Re: fourier anlysis of square wave...



Ron N. wrote:
On Nov 29, 6:31 pm, Jerry Avins <j...@xxxxxxxx> wrote:
Scott Seidman wrote:
"Fred Marshall" <fmarshallx@xxxxxxxxxxxxxxxxxxxx> wrote in
news:NqKdnQQu6dSz3NLanZ2dnUVZ_o6knZ2d@xxxxxxxxxxxxxx:
Now, it is true that the samples in (2) might represent a perfectly
bandlimited signal.
I'm still not getting it
Let's try this...
I(n)=1 0 0 0 0 0 0 0 0 0......
The FFT of that has zip to do with aliasing.
same for I(n-1), and thus I(n)+I(n-1)
But for some reason, the FFT of
1 1 0 0 1 1 0 0 1 1 0 0 ......
has something to do with aliasing, simply because you can get to the same
signal from a clipped sine wave?
Once you're in the digital domain, you can create any signal you want, and
aliasing doesn't enter the picture. The A to D is where aliasing comes in.
No A to D, no aliasing--- or, are we just defining the results of a
circular convolution in the frequency domain to be aliased by definition??
Let's stick to the original question instead of becoming language
lawyers. Of course every set of samples that has a Fourier transform
that doesn't blow up represents a bandlimited function and only a
bandlimited function, but a set of alternating equal-length groups of
positive and negative samples does not represent a sampled bandlimited
square wave.
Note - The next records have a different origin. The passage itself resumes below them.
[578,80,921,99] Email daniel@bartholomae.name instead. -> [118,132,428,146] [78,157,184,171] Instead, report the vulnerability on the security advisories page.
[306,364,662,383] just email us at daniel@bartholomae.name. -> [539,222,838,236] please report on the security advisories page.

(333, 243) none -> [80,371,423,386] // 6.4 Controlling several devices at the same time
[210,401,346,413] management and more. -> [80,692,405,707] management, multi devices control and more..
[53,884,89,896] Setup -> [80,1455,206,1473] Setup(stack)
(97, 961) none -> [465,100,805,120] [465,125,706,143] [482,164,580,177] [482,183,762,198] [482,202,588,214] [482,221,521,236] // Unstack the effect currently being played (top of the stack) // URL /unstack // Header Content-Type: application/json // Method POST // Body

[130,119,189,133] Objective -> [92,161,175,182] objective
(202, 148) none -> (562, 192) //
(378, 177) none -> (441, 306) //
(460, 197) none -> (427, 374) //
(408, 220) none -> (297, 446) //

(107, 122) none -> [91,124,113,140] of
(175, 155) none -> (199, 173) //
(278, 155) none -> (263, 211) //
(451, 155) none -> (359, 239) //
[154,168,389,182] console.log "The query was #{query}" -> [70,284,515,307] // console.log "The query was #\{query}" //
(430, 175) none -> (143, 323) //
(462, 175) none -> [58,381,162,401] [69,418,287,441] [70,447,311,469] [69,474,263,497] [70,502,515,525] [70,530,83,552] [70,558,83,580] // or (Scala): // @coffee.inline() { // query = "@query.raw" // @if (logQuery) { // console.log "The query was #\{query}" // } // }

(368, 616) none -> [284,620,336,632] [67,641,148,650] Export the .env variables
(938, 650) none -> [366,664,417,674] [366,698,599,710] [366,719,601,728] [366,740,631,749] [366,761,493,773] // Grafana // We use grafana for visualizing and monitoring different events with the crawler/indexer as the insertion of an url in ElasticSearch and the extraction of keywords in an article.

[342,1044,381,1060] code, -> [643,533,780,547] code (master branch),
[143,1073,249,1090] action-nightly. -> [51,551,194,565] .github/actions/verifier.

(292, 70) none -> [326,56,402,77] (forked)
I think it's pretty clear that Suren thought it did, FFTed
one, and was confused by what he saw. You reject my explanation of what
he saw. What do you offer in its place?

I suggest a simple experiment, take a vector and fill
it with square waves (-1,1 at a 50% duty cycle) with a
wavelength or repeat cycle exactly periodic in the vector
length, and perform an fft on that vector. I just tried
this with 64 cycles of square waves inside a vector of
length 1024 and only saw odd multiples of 16 bins in the
fft magnitude results. The aliasing showed up by altering
the magnitude of the existing high frequency odd multiples
of the fundamental, not by adding any new non-harmonic
frequencies (as per the OP's observation).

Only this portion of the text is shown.